- Status: accepted
- Deciders: hemajv, 4n4nd, anishasthana, HumairAK, tumido, mhild
Technical Story: issue-1, issue-2, issue-3
As we have multiple services/applications deployed and monitored in the Operate First environment (ex. Jupyterhub, Argo, Superset, Observatorium, Project Thoth, AICoE CI pipelines etc), we need to implement an incident reporting setup for handling outages/incidents related to these services.
All the services are being monitored by Prometheus. Prometheus scrapes and stores time series data identified by metric key/value pairs for each of the available services. These metrics can be used for measuring the service performance and alerting on any possible service degradation such as basic availability, latency, durability and any other applicable SLI/SLOs. These SLI/SLOs for the various services are defined and documented in the SRE repository.

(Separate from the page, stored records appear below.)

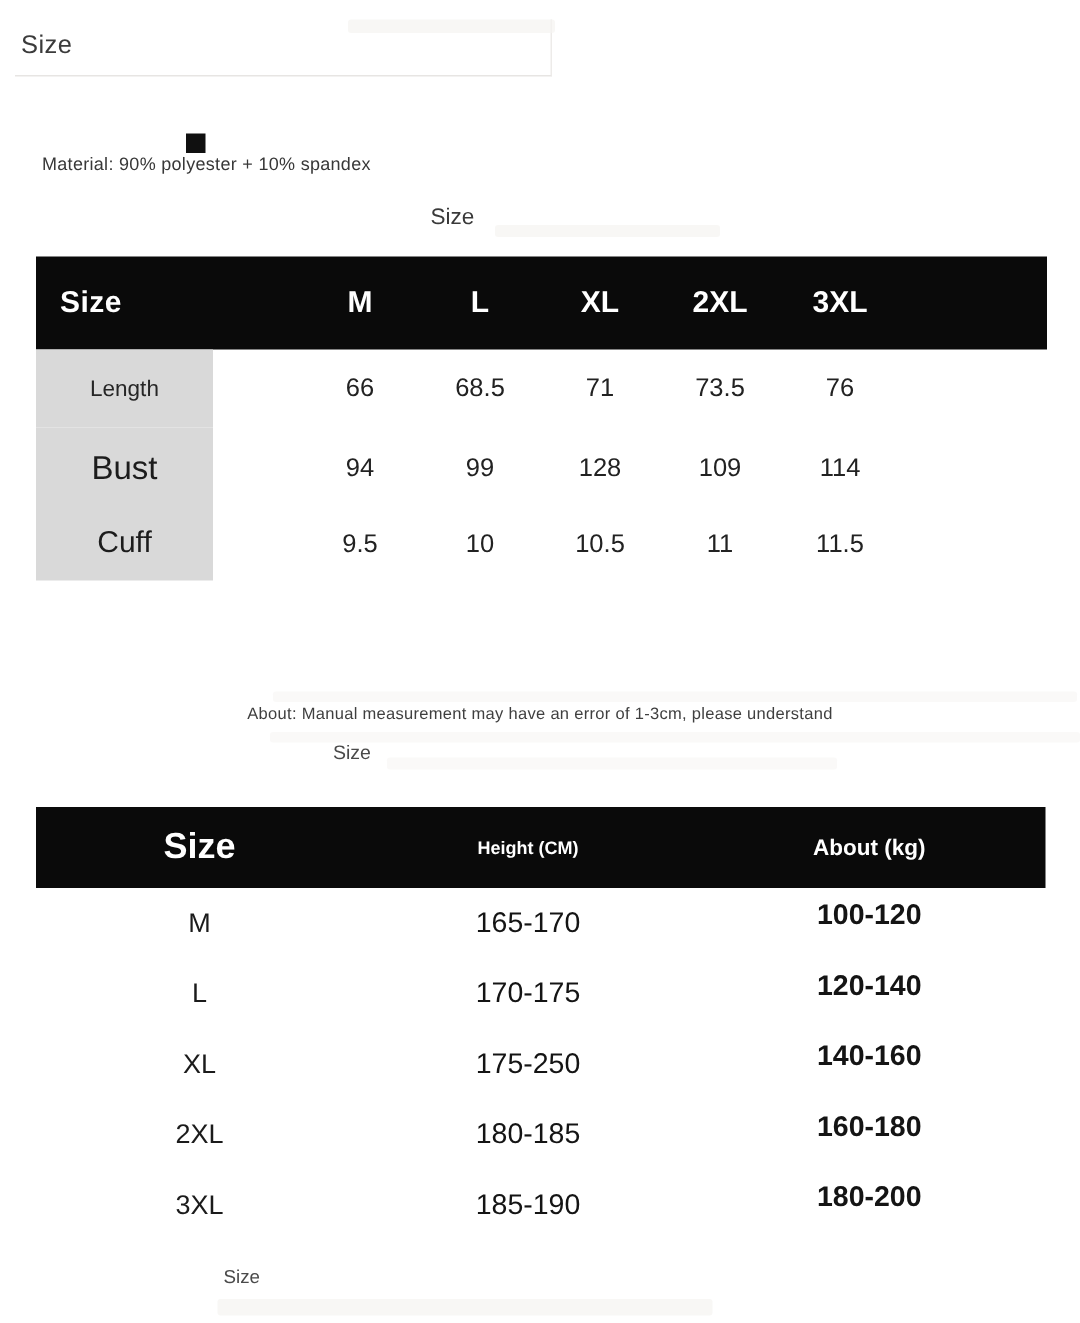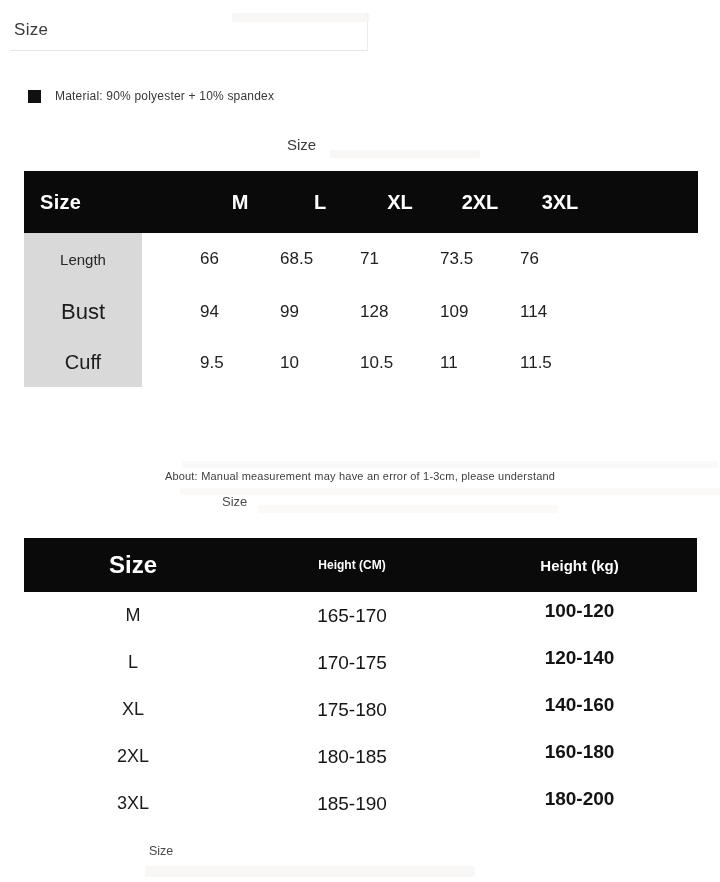--- a/index.html
+++ b/index.html
@@ -24,21 +24,21 @@
     font-size:17px; color:#3b3b3b; letter-spacing:.3px;
   }
   .artifact { background:#f5f3f1; opacity:.7; border-radius:2px; }
   .a1 { left:232px; top:13px;  width:138px; height:9px; }
   .a2 { left:330px; top:150px; width:150px; height:8px; }
   .a3 { left:182px; top:461px; width:536px; height:7px; opacity:.5; }
   .a4 { left:180px; top:488px; width:540px; height:7px; opacity:.5; }
   .a5 { left:258px; top:505px; width:300px; height:8px; opacity:.5; }
   .a6 { left:145px; top:866px; width:330px; height:11px; }
 
-  .material-row { left:28px; top:89px; display:flex; align-items:center; }
+  .material-row { left:28px; top:89px; display:flex; align-items:center;flex-direction:column; }
   .material-bullet {
     width:13px; height:13px; background:#101010; margin-right:14px; flex:none;
   }
   .material-note { font-size:12px; color:#383838; letter-spacing:.2px; }
 
   .mid-title { left:287px; top:136px; font-size:15px; color:#3a3a3a; }
 
   
   .size-chart { left:24px; top:171px; width:674px; }
   .sc-grid {
@@ -56,21 +56,21 @@
   .sc-header .colhead {
     text-align:center; font-size:20px; font-weight:700;
   }
   .sc-row { position:relative; }
   .sc-row .rowlabel {
     grid-column:1; height:100%; background:#d9d9d9;
     display:flex; align-items:center; justify-content:center;
     text-align:center; color:#262626;
   }
   .sc-row .val {
-    text-align:left; font-size:17px; color:#222222;
+    text-align:center; font-size:17px; color:#222222;
   }
   .r0 { height:52px; } .r0 .rowlabel { font-size:15px; }
   .r1 { height:53px; } .r1 .rowlabel { font-size:22px; color:#1c1c1c; }
   .r2 { height:56px; } .r2 .rowlabel { font-size:12px; }
   .r2 .two-line { text-align:left; line-height:1.25; }
   .r2 .two-line span { display:block; }
   .r3 { height:49px; } .r3 .rowlabel { font-size:20px; color:#1c1c1c; }
 
   .about-note {
     left:0; top:470px; width:720px; text-align:center;
@@ -162,36 +162,36 @@
 <div class="abs artifact a3"></div>
 <div class="abs about-note">About: Manual measurement may have an error of 1-3cm, please understand</div>
 <div class="abs artifact a4"></div>
 <div class="abs small-title-2">Size</div>
 <div class="abs artifact a5"></div>
 
 <div class="abs fit-chart">
   <div class="fc-grid fc-header">
     <div class="h0">Size</div>
     <div class="h1">Height (CM)</div>
-    <div class="h2">Height (kg)</div>
+    <div class="h2">About (kg)</div>
   </div>
 
   <div class="fc-grid fc-row">
     <div class="size">M</div>
     <div class="height">165-170</div>
     <div class="weight">100-120</div>
   </div>
   <div class="fc-grid fc-row">
     <div class="size">L</div>
     <div class="height">170-175</div>
     <div class="weight">120-140</div>
   </div>
   <div class="fc-grid fc-row">
     <div class="size">XL</div>
-    <div class="height">175-180</div>
+    <div class="height">175-250</div>
     <div class="weight">140-160</div>
   </div>
   <div class="fc-grid fc-row">
     <div class="size">2XL</div>
     <div class="height">180-185</div>
     <div class="weight">160-180</div>
   </div>
   <div class="fc-grid fc-row">
     <div class="size">3XL</div>
     <div class="height">185-190</div>

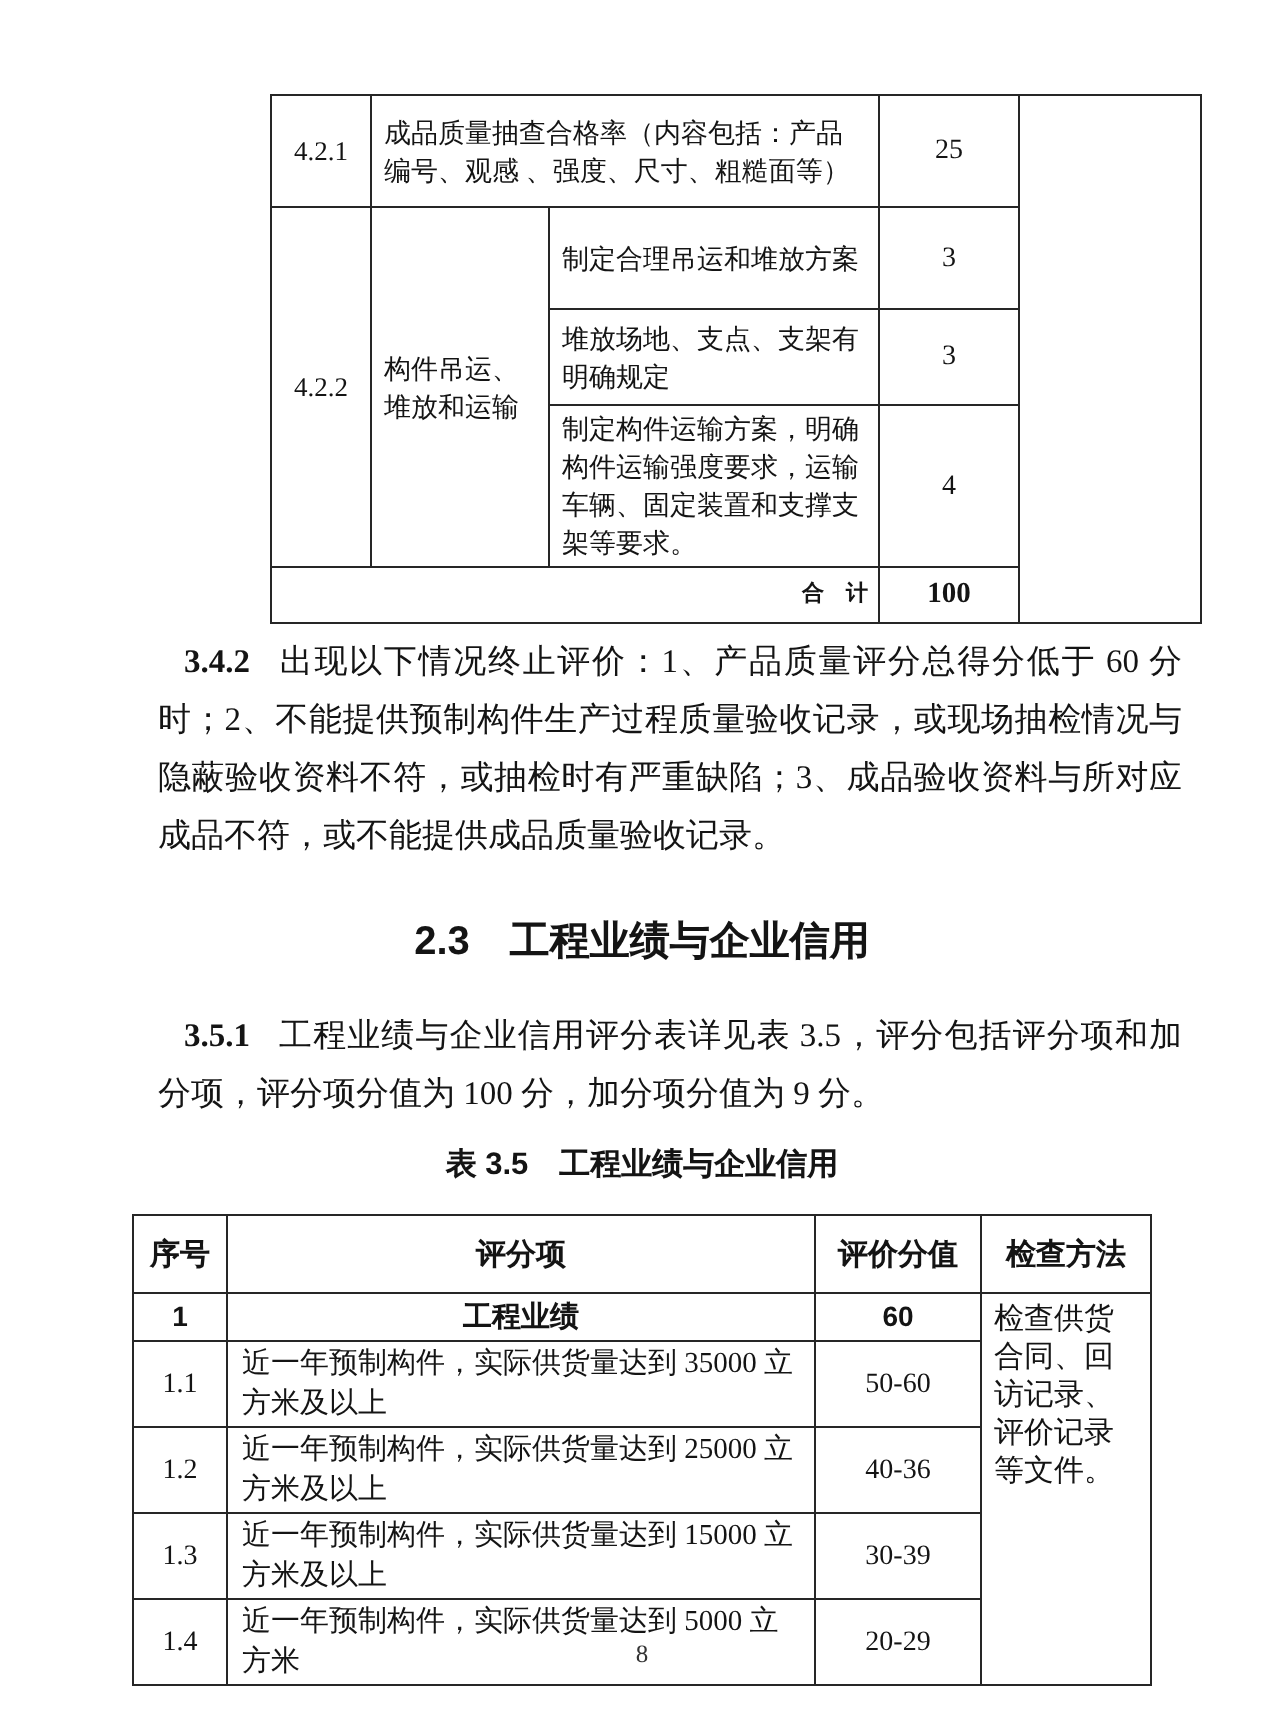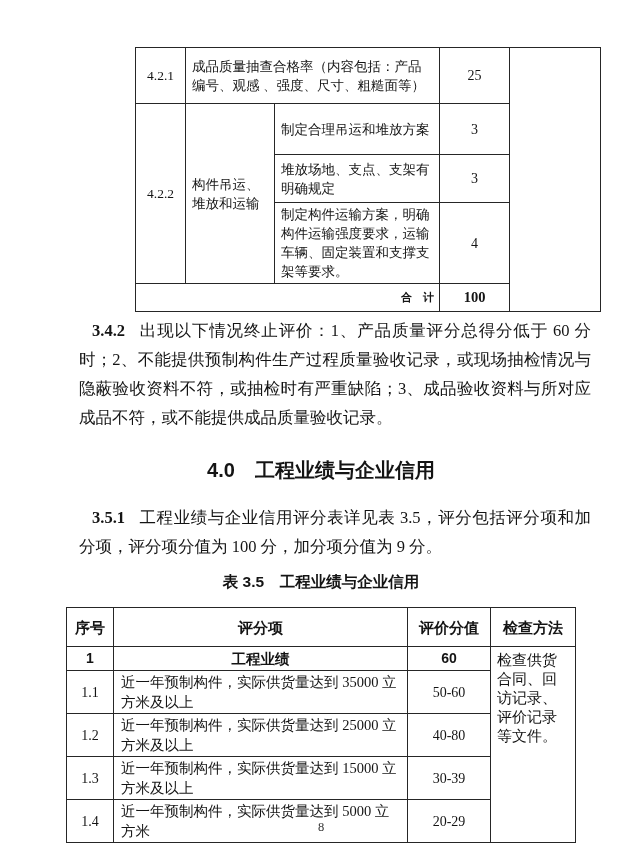--- a/index.html
+++ b/index.html
@@ -125,21 +125,21 @@
         <td class="total-label" colspan="3">合　计</td>
         <td class="total-score">100</td>
       </tr>
     </tbody>
   </table>
 
   <p class="body-para p342">
     <span class="para-no">3.4.2</span><span>出现以下情况终止评价：1、产品质量评分总得分低于 60 分时；2、不能提供预制构件生产过程质量验收记录，或现场抽检情况与隐蔽验收资料不符，或抽检时有严重缺陷；3、成品验收资料与所对应成品不符，或不能提供成品质量验收记录。</span>
   </p>
 
-  <h2 class="section-heading">4.0　工程业绩与企业信用</h2>
+  <h2 class="section-heading">2.3　工程业绩与企业信用</h2>
 
   <p class="body-para p351">
     <span class="para-no">3.5.1</span><span>工程业绩与企业信用评分表详见表 3.5，评分包括评分项和加分项，评分项分值为 100 分，加分项分值为 9 分。</span>
   </p>
 
   <div class="table-caption">表 3.5　工程业绩与企业信用</div>
 
   <table class="t2">
     <colgroup>
       <col style="width:47px">
@@ -161,21 +161,21 @@
         <td class="method" rowspan="5" style="font-weight:normal;font-family:'Liberation Serif','DejaVu Serif',serif;">检查供货合同、回访记录、评价记录等文件。</td>
       </tr>
       <tr style="height:40px">
         <td class="num">1.1</td>
         <td class="item">近一年预制构件，实际供货量达到 35000 立方米及以上</td>
         <td class="score">50-60</td>
       </tr>
       <tr style="height:40px">
         <td class="num">1.2</td>
         <td class="item">近一年预制构件，实际供货量达到 25000 立方米及以上</td>
-        <td class="score">40-80</td>
+        <td class="score">40-36</td>
       </tr>
       <tr style="height:39px">
         <td class="num">1.3</td>
         <td class="item">近一年预制构件，实际供货量达到 15000 立方米及以上</td>
         <td class="score">30-39</td>
       </tr>
       <tr style="height:21px">
         <td class="num">1.4</td>
         <td class="item">近一年预制构件，实际供货量达到 5000 立方米</td>
         <td class="score">20-29</td>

Alerting with Prometheus is separated into two parts. Alerting rules in Prometheus servers send alerts to an Alertmanager. The Alertmanager then manages those alerts, including silencing, inhibition, aggregation and sending out notifications via methods such as email, on-call notification systems, and chat platforms.
Whether its a major bug, capacity issues, or an outage, users depending on the services expect an immediate response. Having an efficient incident management process is critical in ensuring that the incidents are always communicated to the users (via on-call notification systems) and handled by the team immediately. An on-call notification system is a system/software that provides an automated means of contacting users and communicating pertinent information during an incident. It also has additional on-call scheduling features that can be used to ensure that the right people on the team are available to address a problem during an incident. There are multiple on-call notification systems such as PagerDuty, JIRA etc that can be used for incident reporting, but which of these tools are best suitable for reporting the outages/incidents to our users?
- Visibility of incident reporting
- How can the incidents be tracked and reported in an open and transparent manner for our users?
- Compatibility with Prometheus
- Is the incident reporting tool compatible with Prometheus i.e. can it handle/receive Prometheus alerts?
- Complexity and cost of incident reporting tool
- How easy/hard is it to manage and operate the incident reporting tool?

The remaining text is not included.